#### What is being asked
Keeping every word the same, give again only the lines from the one with "invoice number: 2026/5047 -> 2026/5597" through the end of the data, both included, and leave every picture out.

#### Data shown
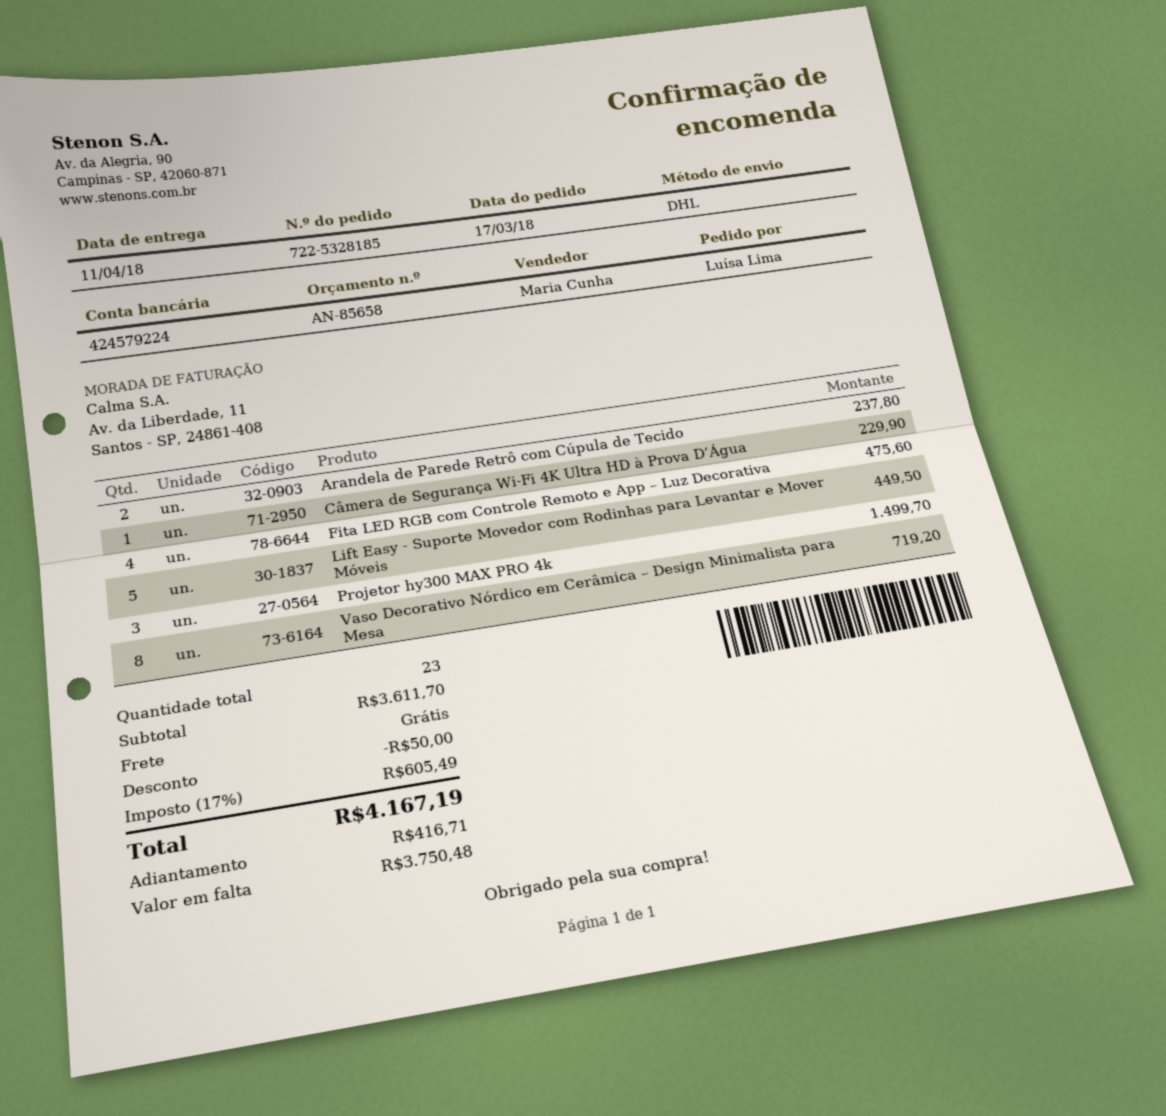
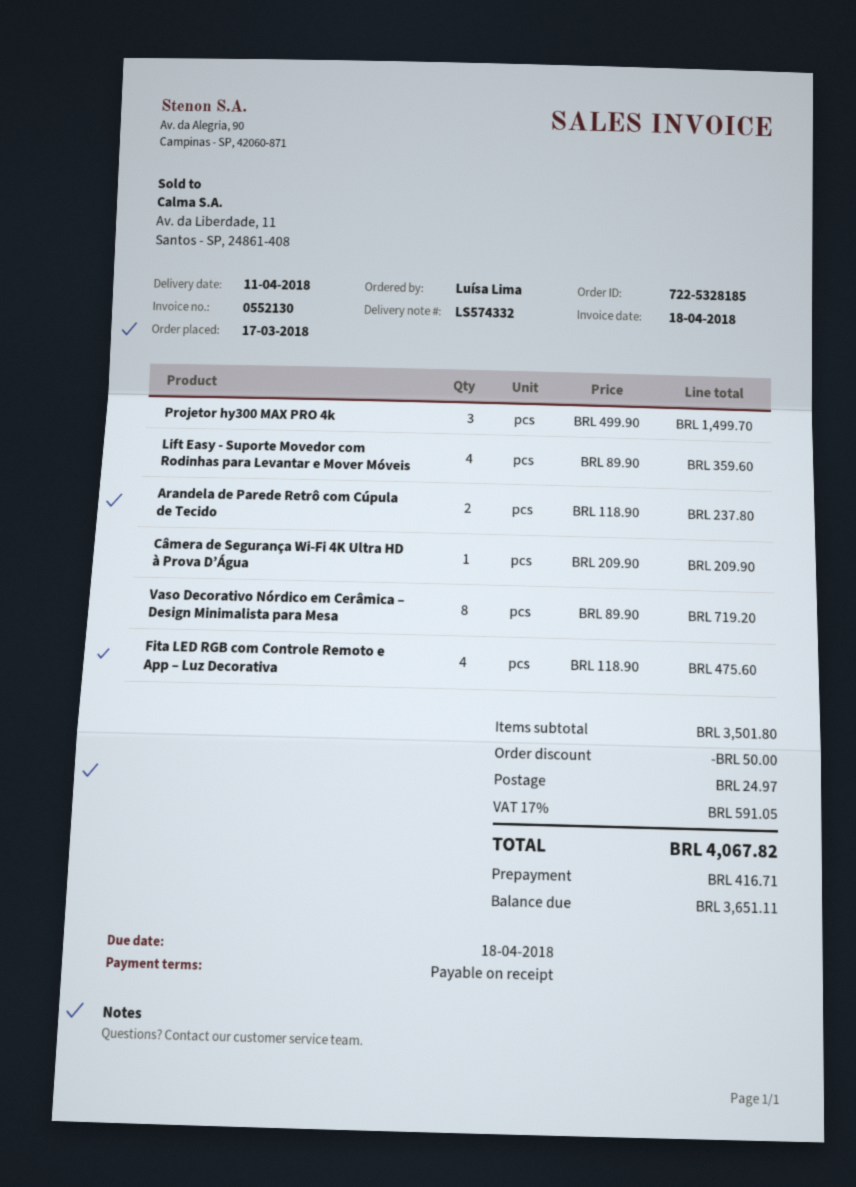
Câmera de Segurança Wi-Fi 4K Ultra HD à Prova D’Água: 1 for 229.90 -> 1 for 209.90
Lift Easy - Suporte Movedor com Rodinhas para Levantar e Mover Móveis: 5 for 449.50 -> 4 for 359.60
subtotal: 3611.70 -> 3501.80
shipping: 0.00 -> 24.97
tax: 17% = 605.49 -> 17% = 591.05
total: 4167.19 -> 4067.82
balance: 3750.48 -> 3651.11

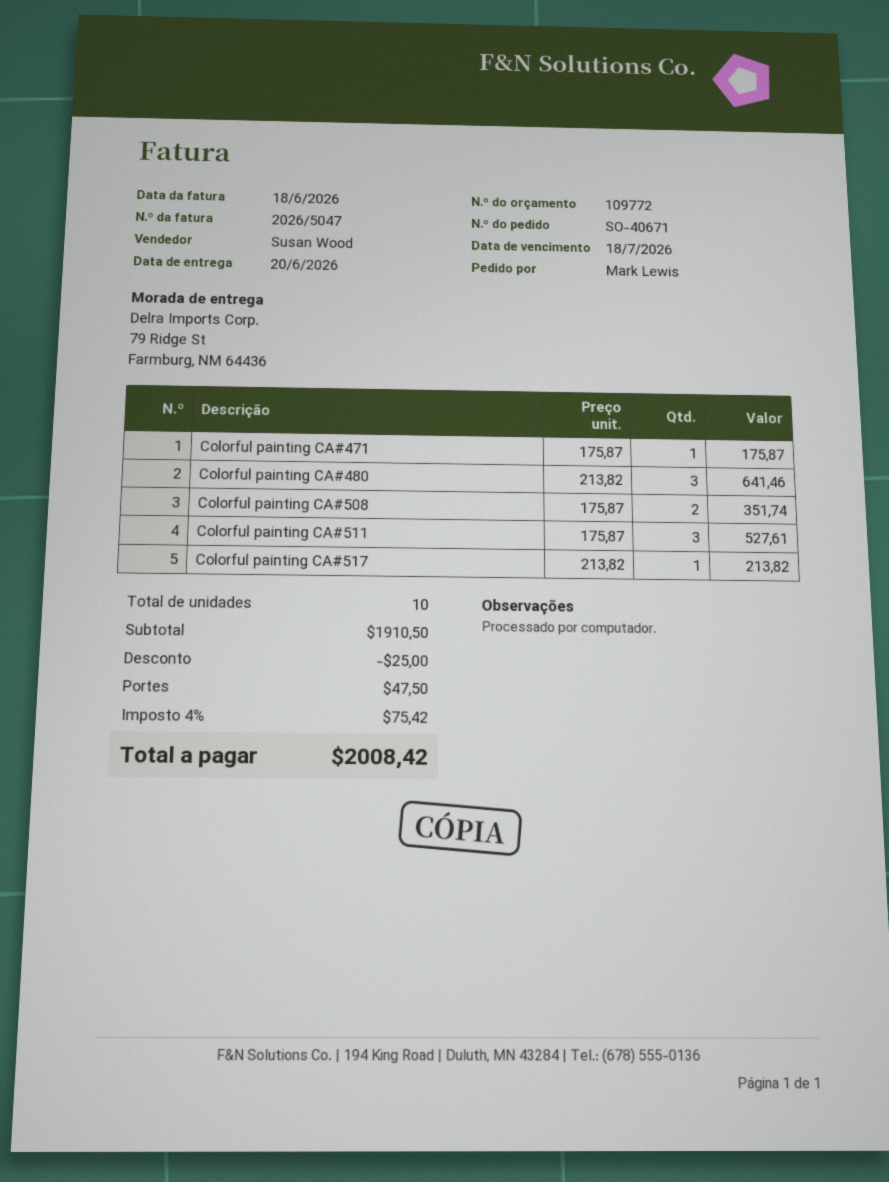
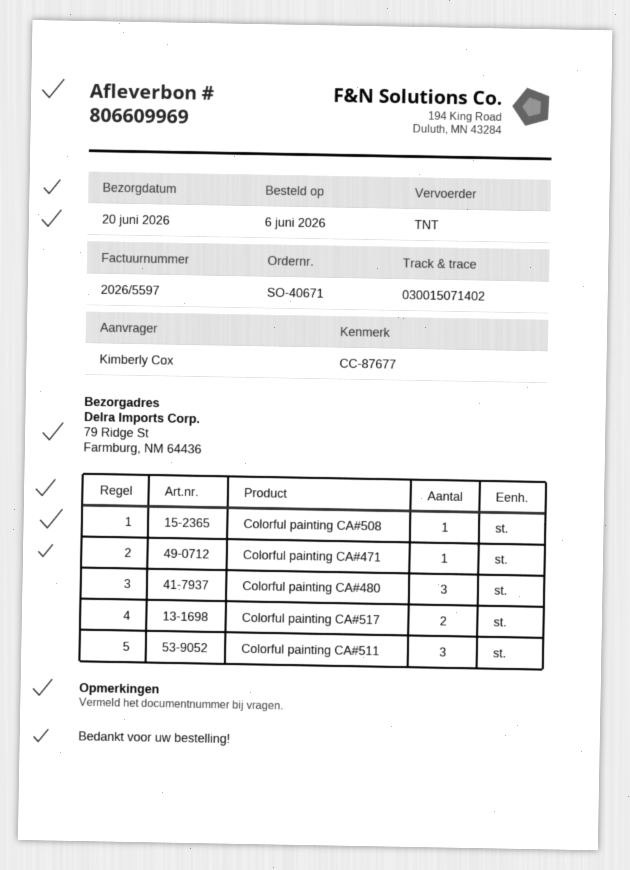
invoice number: 2026/5047 -> 2026/5597
ordered by: Mark Lewis -> Kimberly Cox
Colorful painting CA#508: 2 -> 1
Colorful painting CA#517: 1 -> 2

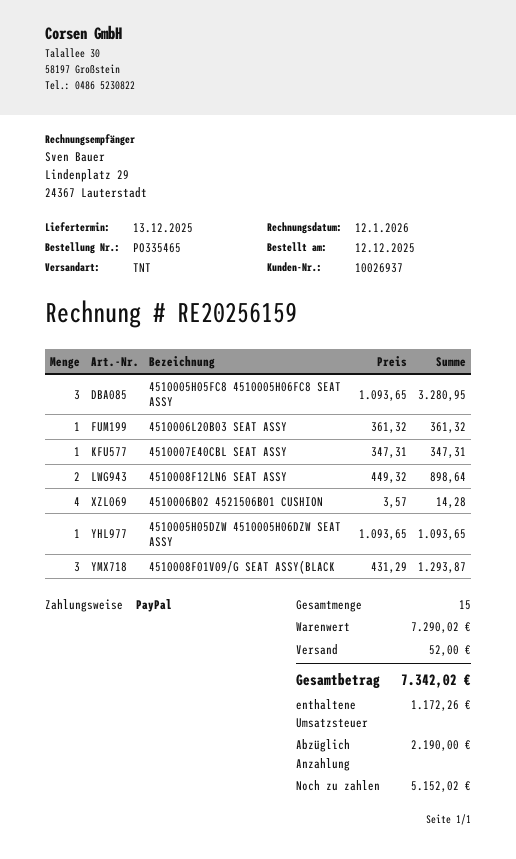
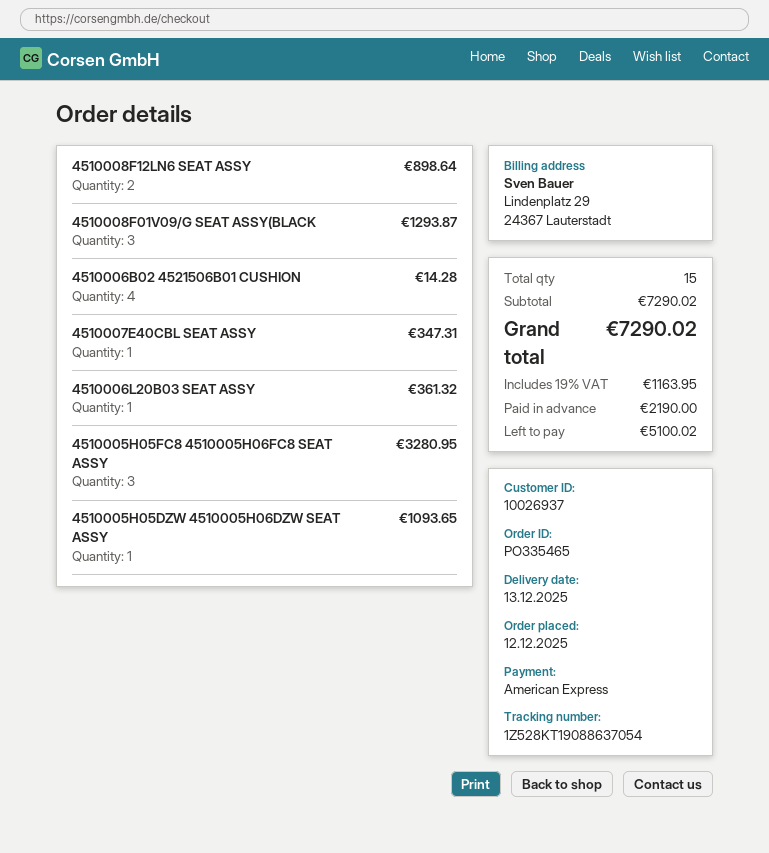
payment method: PayPal -> American Express
shipping: 52.00 -> none
tax: 1172.26 -> 1163.95
total: 7342.02 -> 7290.02
balance: 5152.02 -> 5100.02

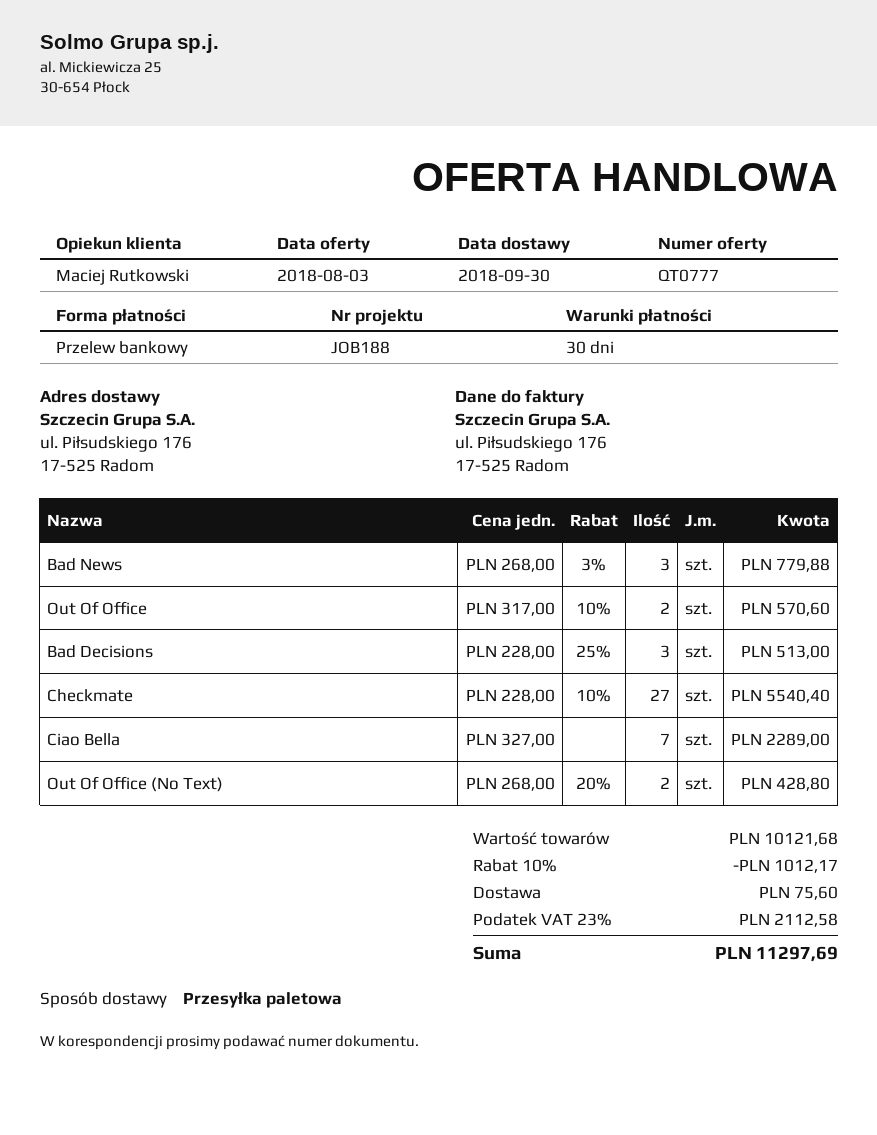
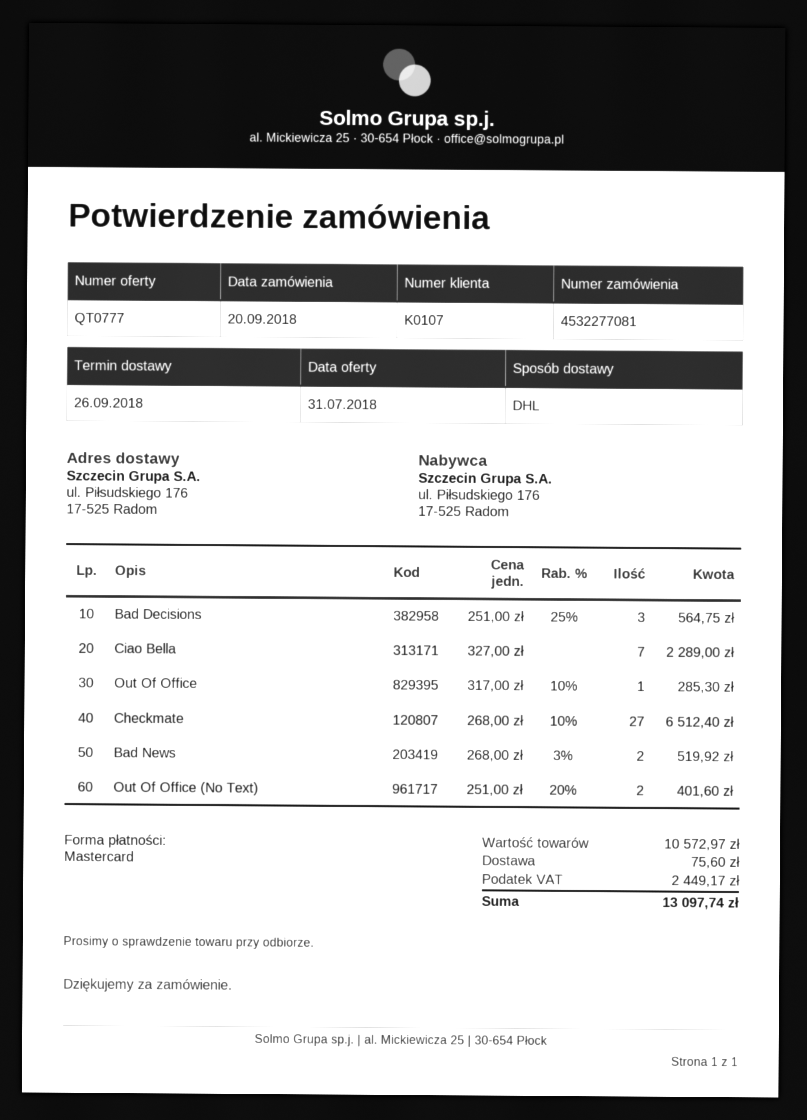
quote date: 2018-08-03 -> 2018-07-31
delivery date: 2018-09-30 -> 2018-09-26
payment method: bank transfer -> Mastercard
shipping method: pallet freight -> DHL
Bad News: 3 x 268.00 - 3% = 779.88 -> 2 x 268.00 - 3% = 519.92
Out Of Office: 2 x 317.00 - 10% = 570.60 -> 1 x 317.00 - 10% = 285.30
Bad Decisions: 3 x 228.00 - 25% = 513.00 -> 3 x 251.00 - 25% = 564.75
Checkmate: 27 x 228.00 - 10% = 5540.40 -> 27 x 268.00 - 10% = 6512.40
Out Of Office (No Text): 2 x 268.00 - 20% = 428.80 -> 2 x 251.00 - 20% = 401.60
subtotal: 10121.68 -> 10572.97
discount: 10% = 1012.17 -> none
tax: 2112.58 -> 2449.17
total: 11297.69 -> 13097.74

#### Answer for this exercise
invoice number: 2026/5047 -> 2026/5597
ordered by: Mark Lewis -> Kimberly Cox
Colorful painting CA#508: 2 -> 1
Colorful painting CA#517: 1 -> 2

payment method: PayPal -> American Express
shipping: 52.00 -> none
tax: 1172.26 -> 1163.95
total: 7342.02 -> 7290.02
balance: 5152.02 -> 5100.02

quote date: 2018-08-03 -> 2018-07-31
delivery date: 2018-09-30 -> 2018-09-26
payment method: bank transfer -> Mastercard
shipping method: pallet freight -> DHL
Bad News: 3 x 268.00 - 3% = 779.88 -> 2 x 268.00 - 3% = 519.92
Out Of Office: 2 x 317.00 - 10% = 570.60 -> 1 x 317.00 - 10% = 285.30
Bad Decisions: 3 x 228.00 - 25% = 513.00 -> 3 x 251.00 - 25% = 564.75
Checkmate: 27 x 228.00 - 10% = 5540.40 -> 27 x 268.00 - 10% = 6512.40
Out Of Office (No Text): 2 x 268.00 - 20% = 428.80 -> 2 x 251.00 - 20% = 401.60
subtotal: 10121.68 -> 10572.97
discount: 10% = 1012.17 -> none
tax: 2112.58 -> 2449.17
total: 11297.69 -> 13097.74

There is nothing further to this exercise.